#### What is expected:
Using the records below, quote only the span that opens with the line containing "delivery date: 2026-11-08 -> 2026-11-09" and closes with the line containing "Rosso Mare: 7 -> 5", exactly and inclusively.
── Material supplied ──
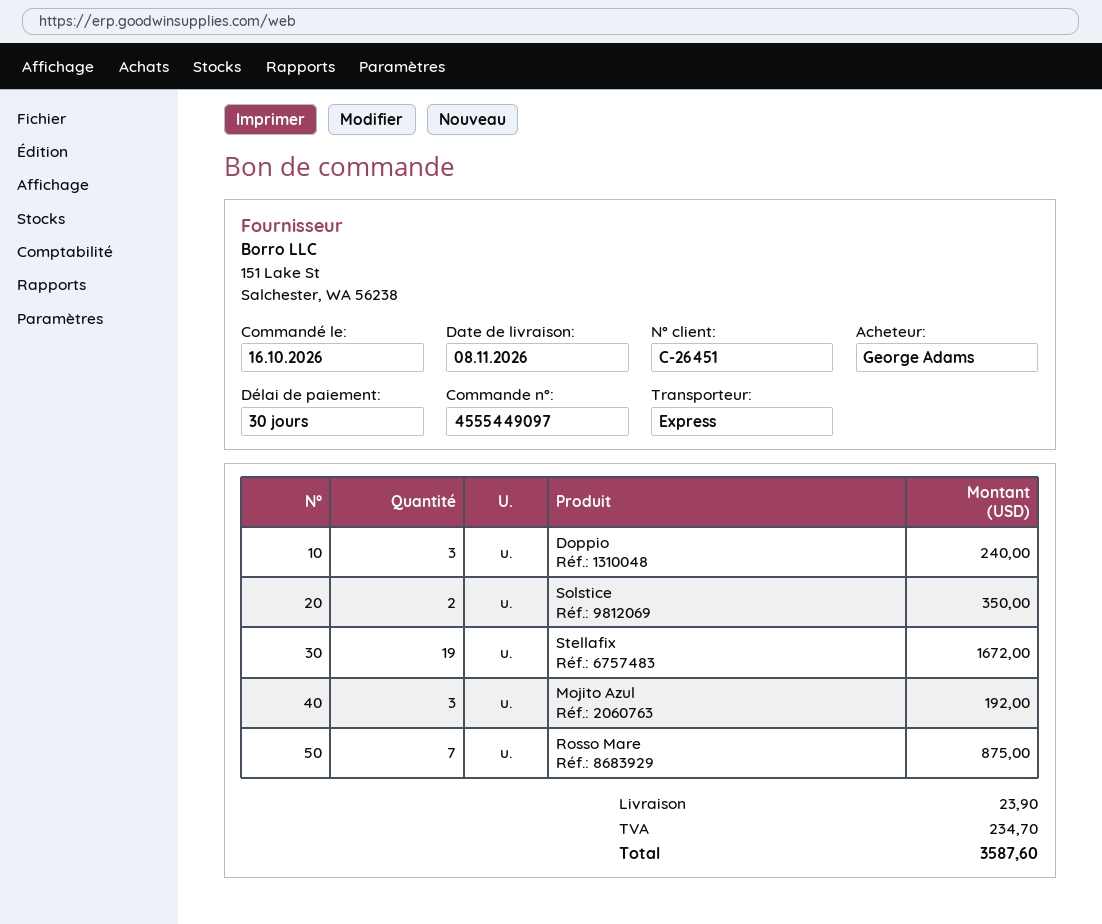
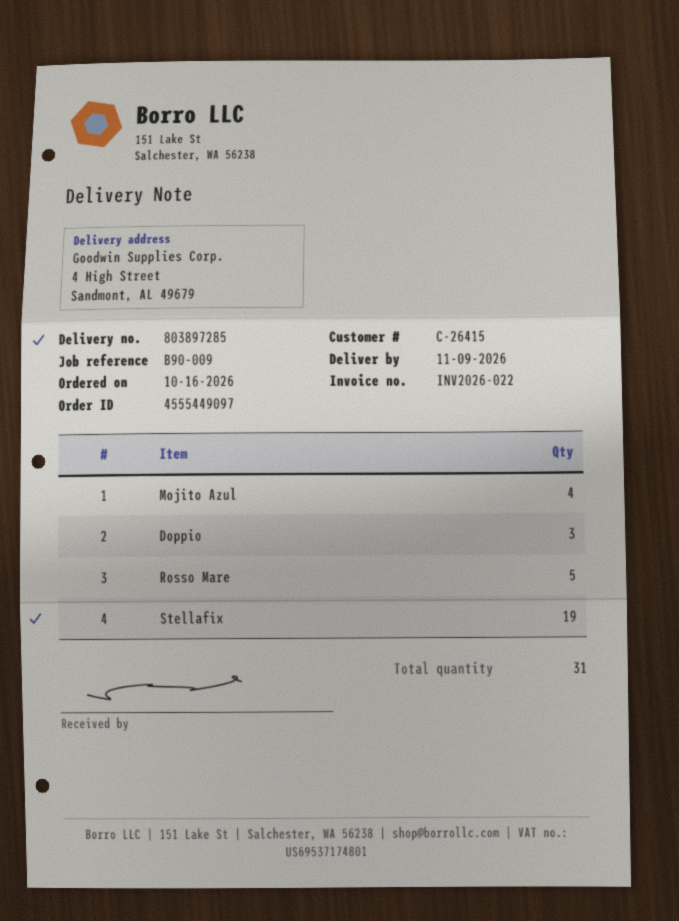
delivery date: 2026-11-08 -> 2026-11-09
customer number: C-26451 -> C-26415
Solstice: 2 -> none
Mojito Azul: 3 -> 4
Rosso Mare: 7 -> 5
───
── Material supplied ──
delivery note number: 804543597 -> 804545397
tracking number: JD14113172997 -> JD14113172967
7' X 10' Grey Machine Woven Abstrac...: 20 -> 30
───
── Material supplied ──
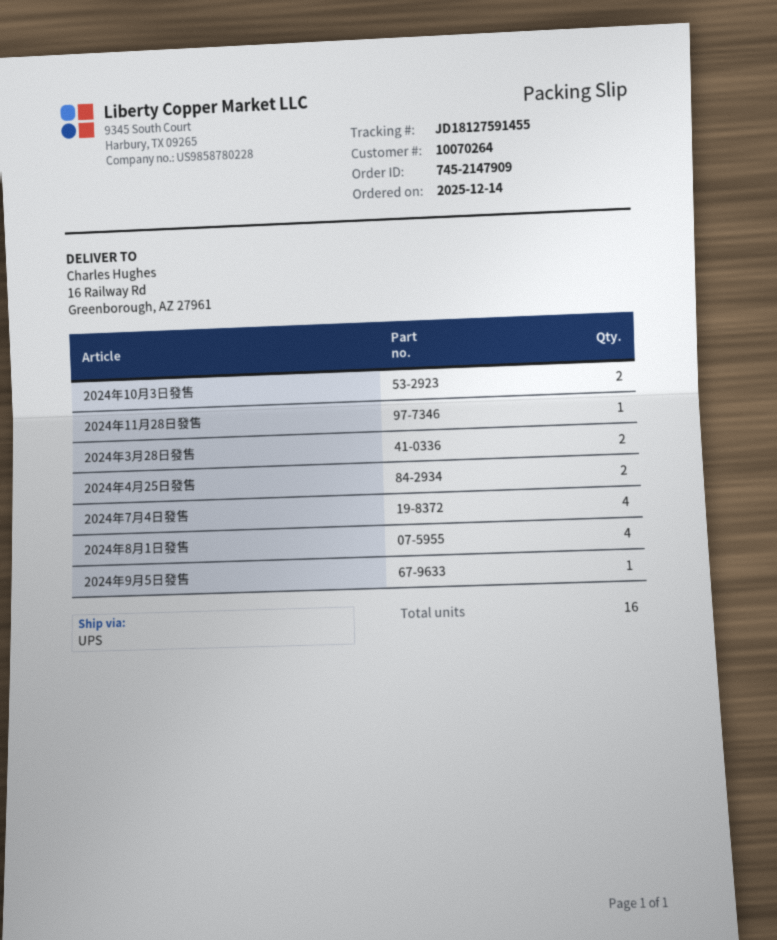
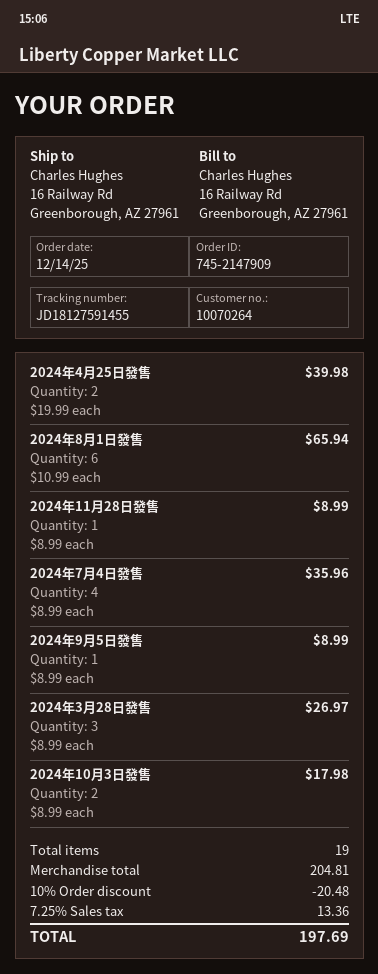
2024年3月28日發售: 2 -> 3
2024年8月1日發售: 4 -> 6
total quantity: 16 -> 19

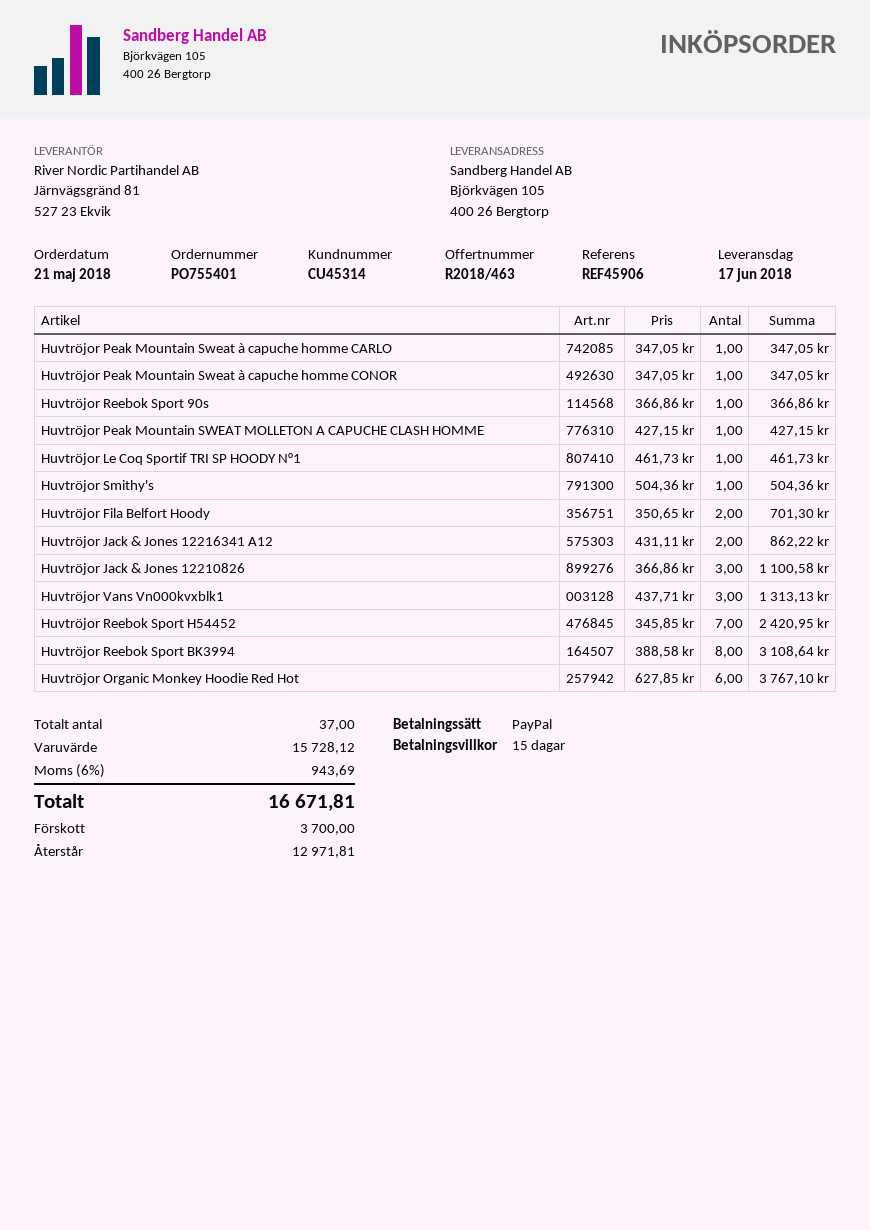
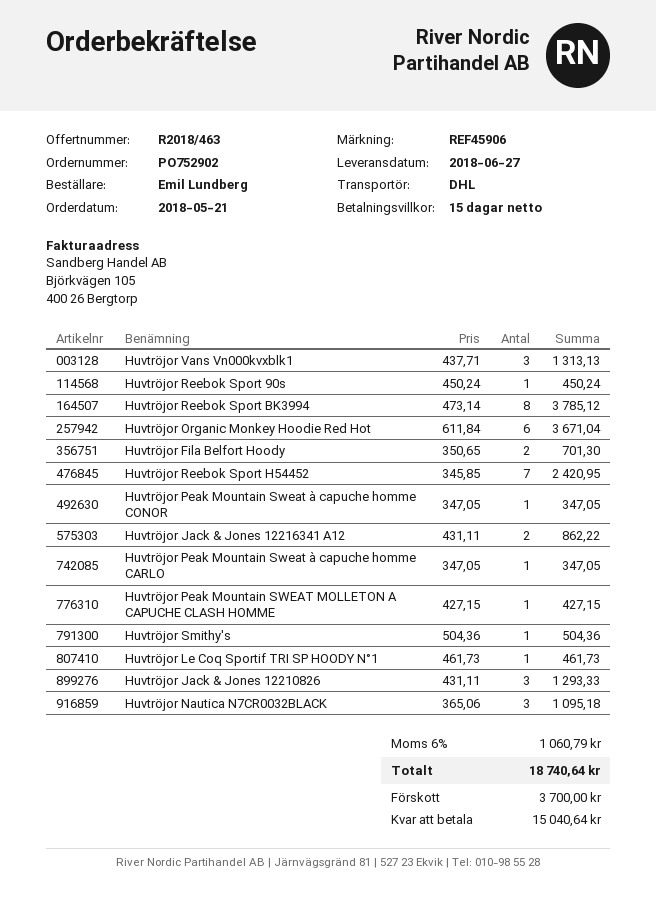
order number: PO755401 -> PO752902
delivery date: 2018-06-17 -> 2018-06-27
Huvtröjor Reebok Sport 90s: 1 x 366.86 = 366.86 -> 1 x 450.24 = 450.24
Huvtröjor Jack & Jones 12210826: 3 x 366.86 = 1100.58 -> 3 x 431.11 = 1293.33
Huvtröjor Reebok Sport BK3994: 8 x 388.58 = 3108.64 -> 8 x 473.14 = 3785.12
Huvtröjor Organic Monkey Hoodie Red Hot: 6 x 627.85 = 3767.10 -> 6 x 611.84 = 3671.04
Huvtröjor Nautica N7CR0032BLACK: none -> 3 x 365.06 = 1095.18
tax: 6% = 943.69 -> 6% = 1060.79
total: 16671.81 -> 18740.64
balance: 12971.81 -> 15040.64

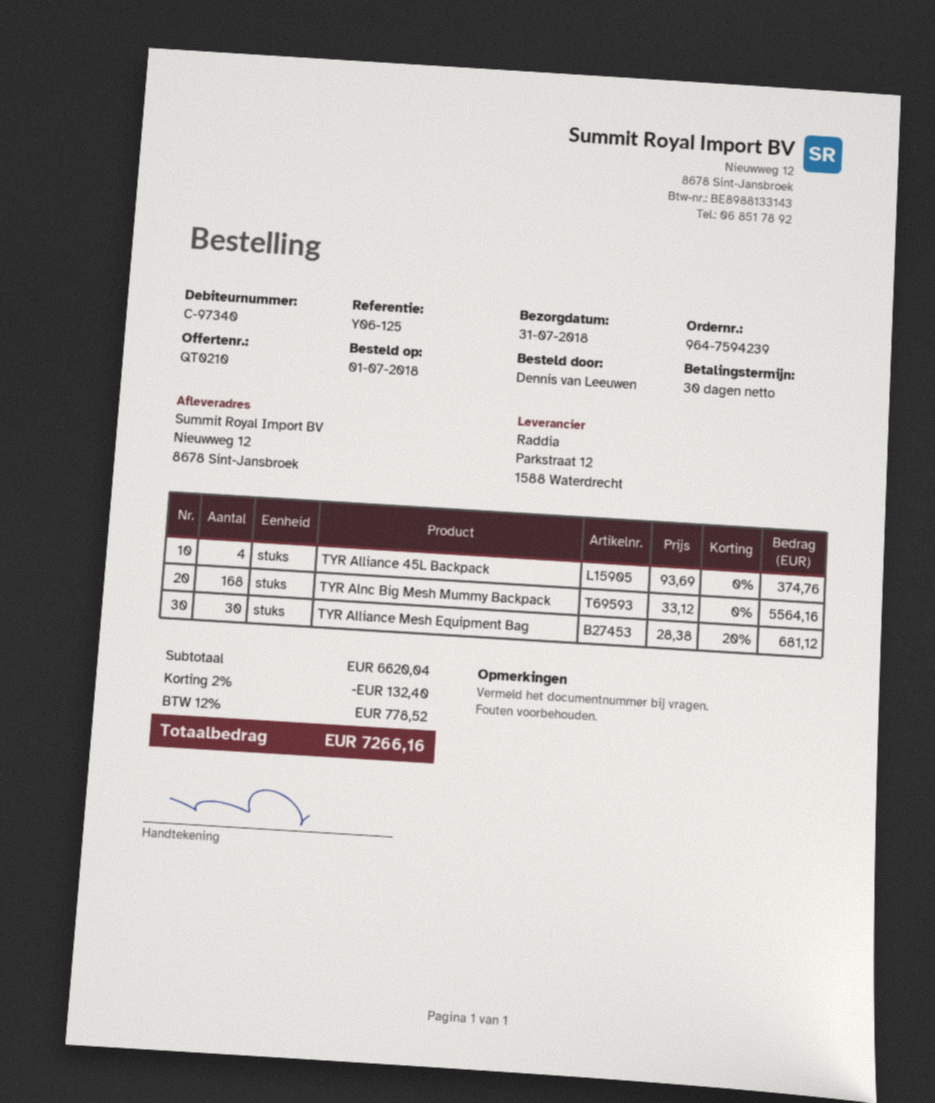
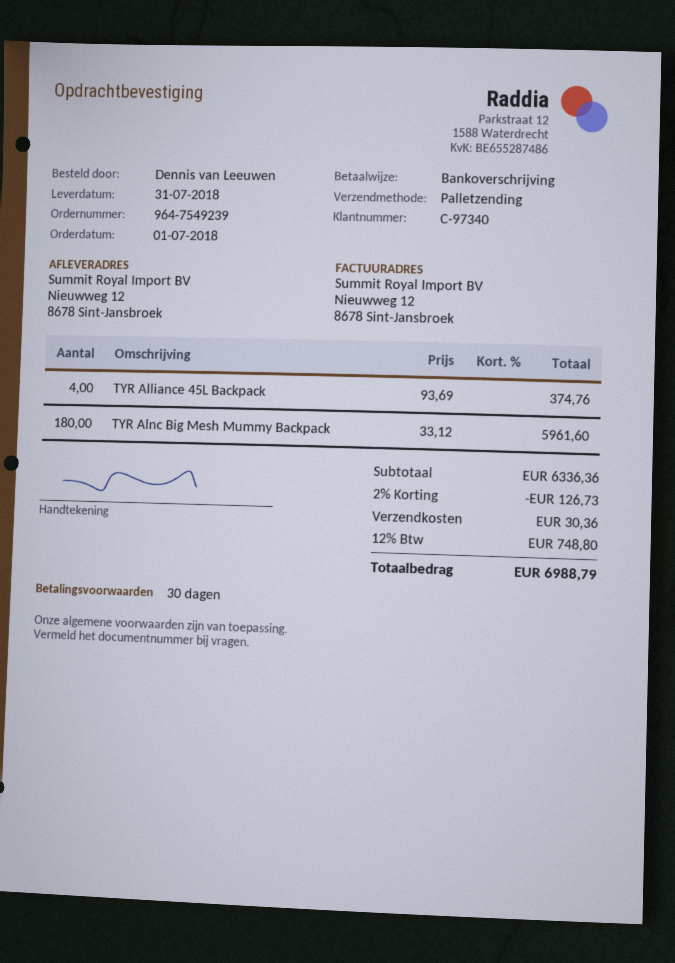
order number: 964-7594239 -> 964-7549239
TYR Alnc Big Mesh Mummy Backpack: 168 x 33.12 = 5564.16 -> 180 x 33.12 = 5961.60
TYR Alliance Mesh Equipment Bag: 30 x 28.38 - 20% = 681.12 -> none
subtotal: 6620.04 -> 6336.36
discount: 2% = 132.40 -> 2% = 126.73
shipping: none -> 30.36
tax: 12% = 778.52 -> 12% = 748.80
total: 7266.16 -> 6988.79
───
#### Output:
delivery date: 2026-11-08 -> 2026-11-09
customer number: C-26451 -> C-26415
Solstice: 2 -> none
Mojito Azul: 3 -> 4
Rosso Mare: 7 -> 5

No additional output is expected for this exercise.